Previously published results in 1,509 patients from the Phase III ARAMIS trial demonstrated a highly significant improvement in the primary efficacy endpoint of metastasis-free survival (MFS), with a median of 40.4 months (n=955) with NUBEQA plus androgen deprivation therapy (ADT), compared to 18.4 months (n=554) for placebo plus ADT (p<0.001); however, OS data were not yet mature at the time of the MFS analysis (57% of the required number of events).2 MFS is defined as the time from randomization to the time of first evidence of blinded independent central review (BICR)-confirmed distant metastasis or death from any cause within 33 weeks after the last evaluable scan, whichever occurred first. Adverse reactions occurring more frequently in the NUBEQA arm (≥2% over placebo) were fatigue (16% versus 11%), pain in extremity (6% versus 3%) and rash (3% versus 1%). NUBEQA was not studied in women and there is a warning and precaution for embryo-fetal toxicity.

Men receiving NUBEQA plus ADT showed a statistically significant improvement in OS compared to placebo plus ADT, with a 31% reduction in risk of death (HR=0.69, 95% CI 0.53-0.88; p=0.003).1 This OS improvement was achieved despite 56% of patients (309 of 554) taking placebo receiving subsequent NUBEQA or other life-prolonging therapy after the trial was unblinded at data cut-off for final analysis (November 15, 2019), including 170 patients from the ADT group who crossed over.1

Secondary endpoints were evaluated in a hierarchical order, with a significance level of 0.05 split between the primary analysis and final analysis (planned to occur after 240 deaths from any cause) of secondary endpoints.1,2 The endpoint OS was used to determine the alpha spend and significance threshold for each of the secondary endpoints.2 Given the OS analysis did not meet the threshold for statistical significance, this prevented all of the secondary endpoints from meeting the criteria for statistical significance at the interim analysis.2

In the follow-up analysis of the same secondary endpoints, all were statistically significant.1 NUBEQA plus ADT showed statistical significance in delaying time to pain progression (HR=0.65, 95% CI 0.53-0.79; p<0.001), time to first initiation of treatment with cytotoxic chemotherapy (HR=0.58, 95% CI 0.44-0.76; p<0.001) and time to first symptomatic skeletal event (SSE) (HR=0.48, 95% CI 0.29-0.82; p=0.005) versus ADT alone.1

Time to pain progression was defined as at least a 2-point worsening from baseline of the pain score on Brief Pain Inventory-Short Form or initiation of opioids, in patients treated with NUBEQA as compared to ADT alone. Pain progression was reported in 28% of all patients at the interim analysis.
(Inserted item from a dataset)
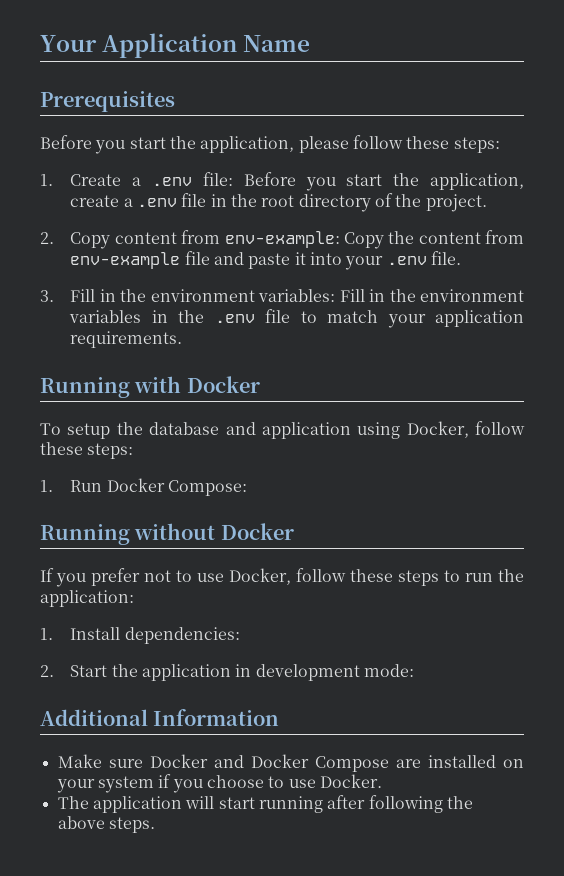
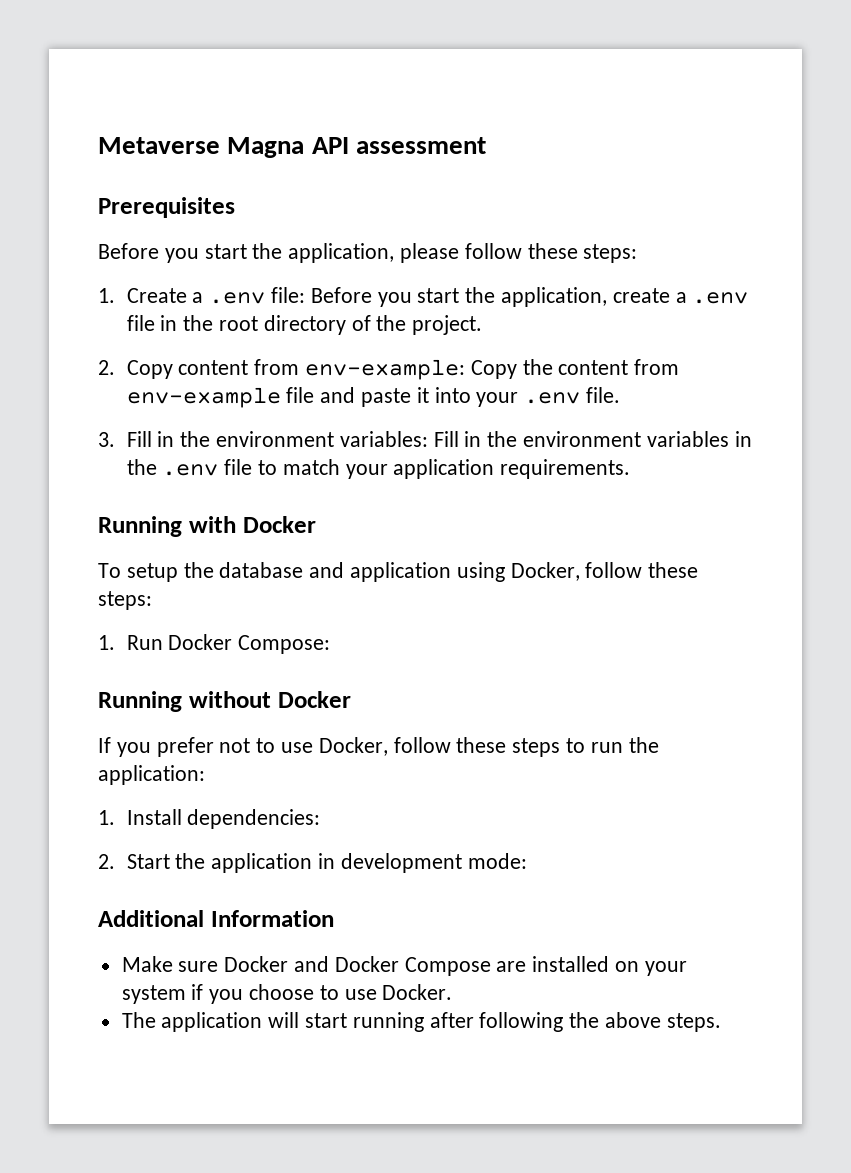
- Your Application Name
+ Metaverse Magna API assessment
With an extended follow-up of median 29 months for the overall study population, any grade treatment-emergent adverse events (AEs) at final analysis were generally consistent with the primary analysis of the Phase III ARAMIS trial.1,2 In the final analysis, any grade AEs occurred in 85.7% who received NUBEQA plus ADT (primary analysis: 83.2%) and 79.2% (primary analysis: 76.9%) who received ADT alone.1,2 Grade 3 or 4 AEs occurred in 26.3% (primary analysis: 24.7%) who received NUBEQA plus ADT and 21.7% (primary analysis: 19.5%) who received ADT alone.1,2 Grade 5 AEs occurred in 4.0% (primary analysis: 3.9%) who received NUBEQA plus ADT and 3.4% (primary analysis: 3.2%) who received ADT alone.1,2 Serious AEs occurred in 26.1% (primary analysis: 24.8%) receiving NUBEQA plus ADT and in 21.8% (primary analysis: 20.0%) receiving ADT alone.1,2 Permanent discontinuation of treatment due to adverse reactions was unchanged from the primary analysis, occurring in 9% of patients in both arms of the study.1,2

About NUBEQA (darolutamide)3

NUBEQA is an androgen receptor inhibitor (ARi) with a distinct chemical structure that competitively inhibits androgen binding, AR nuclear translocation, and AR-mediated transcription.3 A Phase III study in metastatic hormone-sensitive prostate cancer (ARASENS) is ongoing. Information about this trial can be found at www.clinicaltrials.gov.

On July 30th, 2019, the FDA approved NUBEQA (darolutamide) based on the ARAMIS trial, a randomized, double-blind, placebo-controlled, multi-center Phase III study, which evaluated the safety and efficacy of oral NUBEQA in patients with nmCRPC who were receiving a concomitant gonadotropin-releasing hormone (GnRH) analog or had a bilateral orchiectomy. In the clinical study, 1,509 patients were randomized in a 2:1 ratio to receive 600 mg of NUBEQA orally twice daily or ADT alone. The primary efficacy endpoint was MFS.

Developed jointly by Bayer and Orion Corporation, a globally operating Finnish pharmaceutical company, NUBEQA is indicated for the treatment of men with nmCRPC.3 The approvals of NUBEQA in the U.S., European Union (EU), and other global markets have been based on the pivotal Phase III ARAMIS trial data evaluating the efficacy and safety of NUBEQA plus ADT compared to ADT alone.3 Filings in other regions are underway or planned.

INDICATION

NUBEQA is approved for the treatment of patients with non-metastatic castration-resistant prostate cancer (nmCRPC).3

IMPORTANT SAFETY INFORMATION

Embryo-Fetal Toxicity: Safety and efficacy of NUBEQA have not been established in females. NUBEQA can cause fetal harm and loss of pregnancy. Advise males with female partners of reproductive potential to use effective contraception during treatment with NUBEQA and for 1 week after the last dose.

Adverse Reactions

Serious adverse reactions occurred in 25% of patients receiving NUBEQA and in 20% of patients receiving placebo. Serious adverse reactions in ≥ 1 % of patients who received NUBEQA were urinary retention, pneumonia, and hematuria. Overall, 3.9% of patients receiving NUBEQA and 3.2% of patients receiving placebo died from adverse reactions, which included death (0.4%), cardiac failure (0.3%), cardiac arrest (0.2%), general physical health deterioration (0.2%), and pulmonary embolism (0.2%) for NUBEQA.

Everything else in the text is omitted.